Ese sí fue un momento interesante de verdad. Recordemos que Eadred había elegido a Guthred porque san Cutberto le había mostrado en sueños al hijo de Hardicnut. Y resulta que ahora creía que yo era el rey, lo que quería decir que o bien Cutberto le había mostrado a otro tipo o que Eadred era un mentiroso cabrón. O quizá fuera san Cutberto el cabrón mentiroso. Pero como milagro, y el sueño de Eadred siempre se recordará como un milagro, era decididamente sospechoso. Una vez le conté la historia a un cura y se negó a creerme. Me maldijo, se persignó y se marchó corriendo a decir sus oraciones. Toda la vida de Guthred iba a estar dominada por el simple hecho de que san Cutberto se había mostrado a Eadred, y la verdad es que Eadred no lo reconoció. Pero hoy en día nadie me cree. Willibald, por supuesto, bailoteaba a su alrededor como si llevara dos avispas en los calzones, intentando corregir el errorcillo de Eadred, así que le pegué una patada en el casco para que se quedara tranquilo y señalé a Guthred, que se acababa de apartar la capucha.

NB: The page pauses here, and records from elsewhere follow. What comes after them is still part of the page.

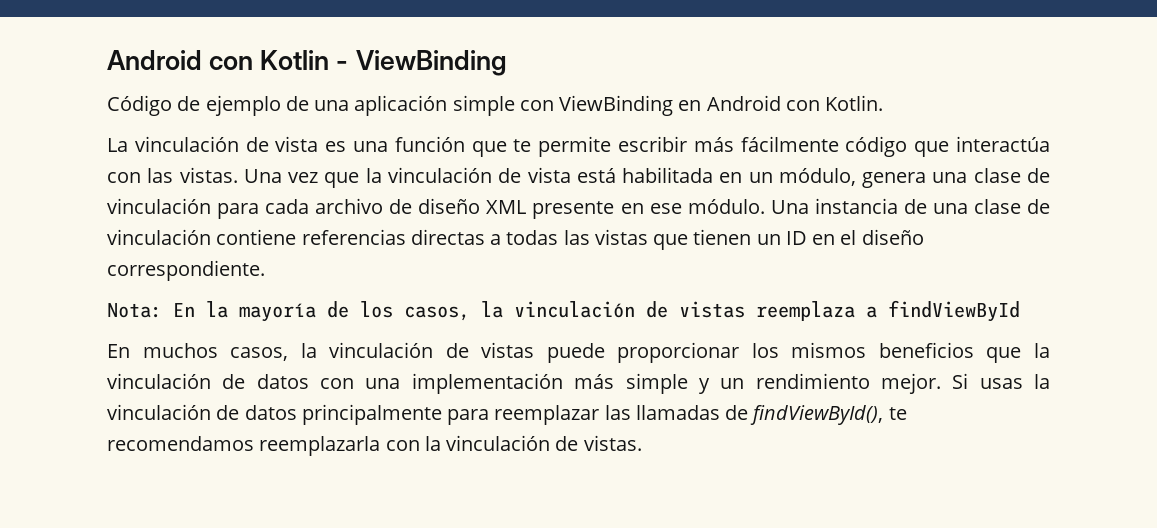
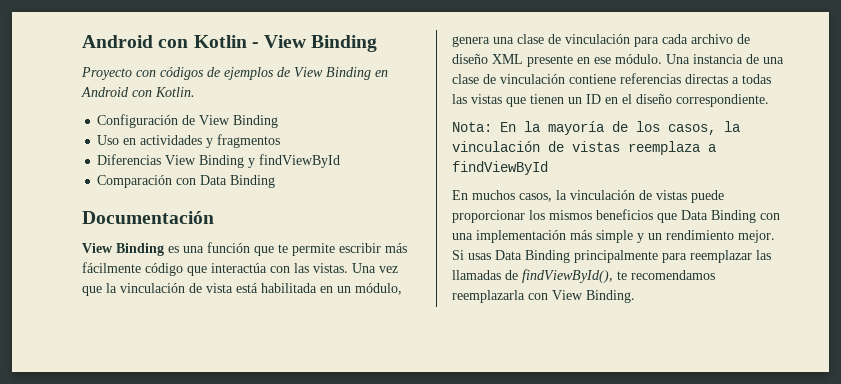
- Android con Kotlin - ViewBinding
- Código de ejemplo de una aplicación simple con ViewBinding en Android con Kotlin.
- La vinculación de vista es una función que te permite escribir más fácilmente código que interactúa con las vistas.
+ Android con Kotlin - View Binding
+ Proyecto con códigos de ejemplos de View Binding en Android con Kotlin.
+ Configuración de View Binding
+ Uso en actividades y fragmentos
+ Diferencias View Binding y findViewById
+ Comparación con Data Binding
+ Documentación
+ View Binding es una función que te permite escribir más fácilmente código que interactúa con las vistas.
- En muchos casos, la vinculación de vistas puede proporcionar los mismos beneficios que la vinculación de datos con una implementación más simple y un rendimiento mejor.
+ En muchos casos, la vinculación de vistas puede proporcionar los mismos beneficios que Data Binding con una implementación más simple y un rendimiento mejor.
- Si usas la vinculación de datos principalmente para reemplazar las llamadas de findViewById(), te recomendamos reemplazarla con la vinculación de vistas.
+ Si usas Data Binding principalmente para reemplazar las llamadas de findViewById(), te recomendamos reemplazarla con View Binding.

—Este —le dije a Eadred— es tu rey.

Por un instante, Eadred no me creyó, y cuando lo hizo la ira se apoderó de su rostro. Se le contorsionó la expresión con intensa furia porque comprendió, aunque nadie más lo hiciera, que tendría que haber reconocido al Guthred del sueño. La ira no estalló, logró dominarla y se inclinó ante Guthred, a quien le repitió el saludo, que él devolvió con su habitual alegría. Dos monjes se apresuraron a hacerse cargo de su caballo, y Guthred desmontó y fue conducido dentro de la iglesia. El resto los seguimos como mejor pudimos. Ordené a algunos monjes que sujetaran a
Witnere
y a la yegua de Hild. Pero las bestias querían estar dentro de la iglesia. Les informé de que les rompería las tonsuradas cabezas si los caballos se perdían, así que me obedecieron.